Impressions de lecture :
Les points forts :
– Découvrir par bribes les programmes étudiés, son approche des grands auteurs telle que « Les nourritures terrestres » de Gide ou Jorge Semprun.
– Les citations au début des chapitres de Nietzsche, Huysmans, Châteaubriand, Genet, Tchekov ou encore Karl Marx…
– La relation avec les profs (sadiques souvent), la compétition entre élèves, la description du travail effréné, la chorégarphie de la remise des copies classées où se mêlent la peur d’échouer, l’angoisse, la honte, les doutes…
– l’apprentissage de la maturité, l’adieu à l’enface et à l’insouciance
– Le paradoxe de l’enfer des cadences infernales d’enseignement menant presque au délire (avec des épreuves d’examens durant tout de même chacune 6 heures !) et malgré tout le plaisir d’aller au bout de soi-même, de repousser ses limites (les conditions intenables et intensives de révisions où même boire un verre d’eau devient un luxe dans cette course contre le temps !)
– La construction des sujets d’examens comme l’art de faire parfois illusion quand on ne maîtrise pas complètement sin sujet et d’improviser malgré tout un coup d’éclat (« faire mordre à l’hameçon » son prof comme cette question sur le directeur de cabinet du Ministre de l’Air en 1936 qu’il a lui même suscité en l’évoquant mine de rien) ou encore plus drôle les allusions grivoises prisées des profs de français frustrés…
– L’amitié entre le narrateur et Quentin, son voisin de chambrée, leur orgueil et leur complicité même s’il aurait pu mieux les creuser (voir ci-dessous) l’ambiguité qui les lie jusqu’à la fin. Il reste subtile et pudique, il ne verse pas dans la tragédie du spectaculaire sans pour autant perdre en force de son propos. – L’atmosphère du vieil internat, ses chambres spartiates, le chat un peu baudelairien qui vient apporter de réconfort aux étudiants en manque de douceur, les rares moments de détente sous la douche…

Les points faibles :
– De façon générale, le manque de profondeur, il reste en surface de certains axes forts du sujet comme l’amitié avec Quentin ou la tension psychologique qui aurait pu être plus fine. – Son style très factuel, conventionnel, minimaliste voire clinique qui frôle parfois le fade. On peut aussi l’interpréter comme une certaine retenue de sa part. On a plus affaire à un témoignage bien écrit, comme une bonne dissertation, qu’un véritable objet littéraire avec un style à part entière.
Son tic récurrent de faire suivre des phrases nominales du type « Faiblesse. Fatigue. Folie » ou « Effarouché. Effaré. Effrayé ».
– Le choix périlleux du « vous » qu’il parvient néanmoins à maintenir avec rythme jusqu’à la fin ; l’absence de dialogues peut aussi dérouter même si l’ensemble se tient quand même.
– La tentative de tisser des liens ou des parallèles entre ses lectures et ce qu’il vivait (comme avec « La naissance de la tragédie » de Nietzsche), ce qui était une bonne idée mais hélas cela tombe souvent à plat ou reste trop simpliste. Dommage…

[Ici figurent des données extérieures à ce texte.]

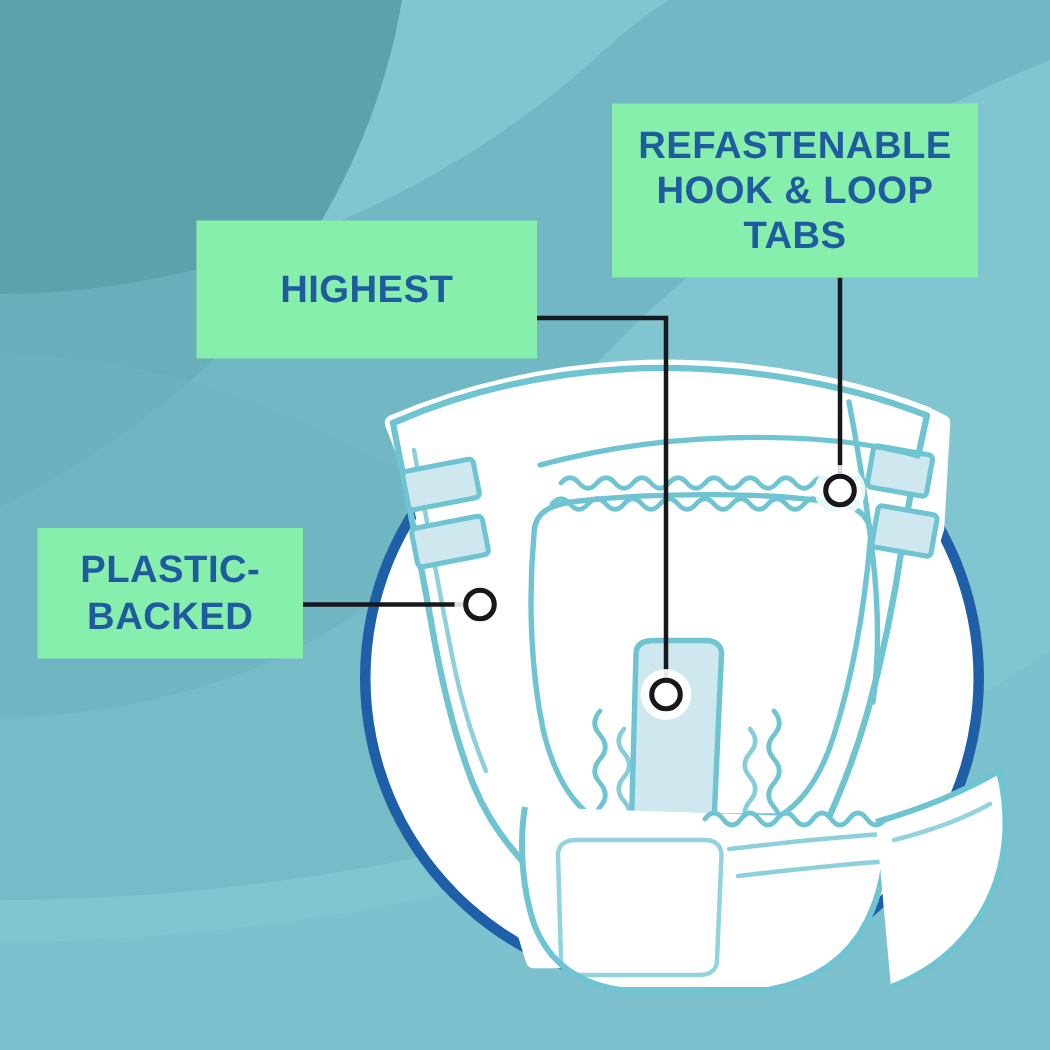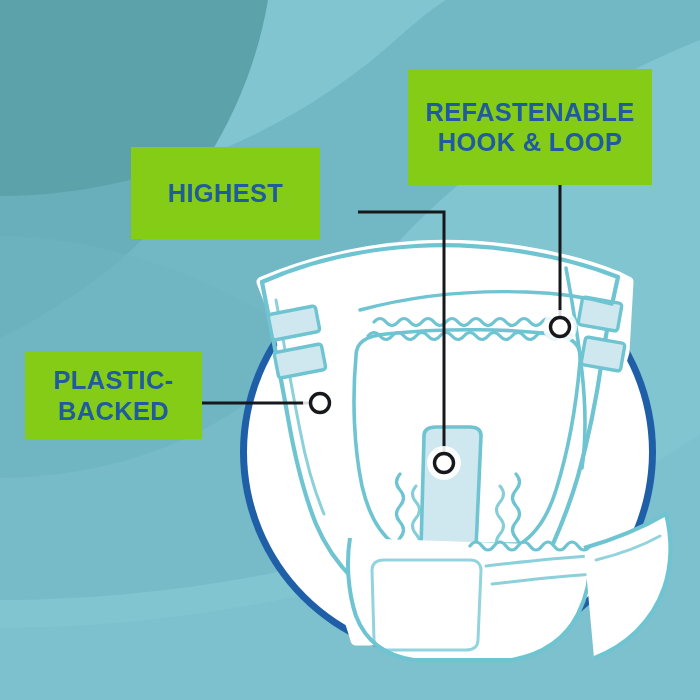--- a/index.html
+++ b/index.html
@@ -24,7 +24,7 @@
   }
   .callout-box {
     position: absolute;
-    background: #84cc16;
+    background: #86efac;
     display: flex;
     flex-direction: column;
     align-items: center;

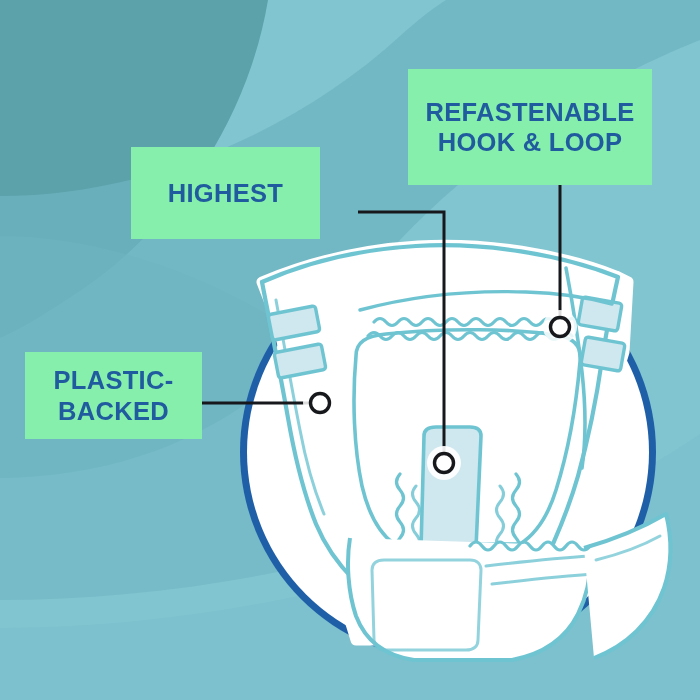--- a/index.html
+++ b/index.html
@@ -200,6 +200,7 @@
   <div class="callout-box" id="box-refastenable">
     <div class="callout-line-text">REFASTENABLE</div>
     <div class="callout-line-text">HOOK &amp; LOOP</div>
+    <div class="callout-line-text">TABS</div>
   </div>
 
   <div class="callout-box" id="box-absorption">

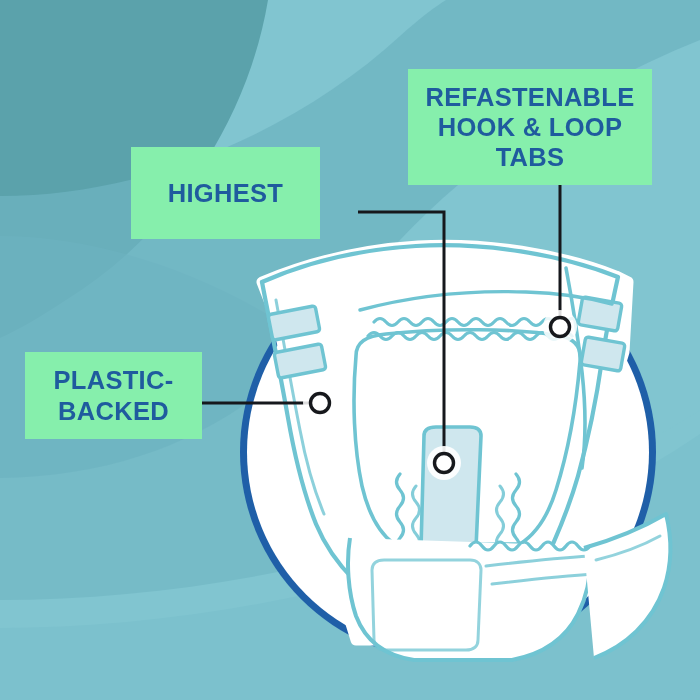--- a/index.html
+++ b/index.html
@@ -50,7 +50,7 @@
   #box-absorption {
     left: 131px;
     top: 147px;
-    width: 189px;
+    width: 227px;
     height: 92px;
   }
   #box-absorption .callout-line-text { font-size: 25.5px; }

En conclusion, une lecture qu’on ne regrette pas. Ce livre lève le voile sur ce milieu encore occulte des grandes écoles qui intrigue et fascine. Il se laisse lire agréablement même si l’on peut craindre parfois la monotonie.
Pour autant, on se limitera peut-être à ce premier livre de Thibault de Saint Pol (qui vient de publier à la rentrée de sept.2007 un 2e roman « Pavillon noir » qui met en scène un jeune pirate informatique) dont le style n’est peut-être pas assez transcendant pour motiver une autre lecture…

Quelques extraits :
« Car vous devez renoncer à votre liberté. La science est la plus jalouse de toutes les maîtresses (…). Elle sera votre exclusive compagne. Mais elle vous paiera en retour, car ses plaisirs sont les plus violents et les plus voluptueux que vous connaîtrez de toute votre vie. »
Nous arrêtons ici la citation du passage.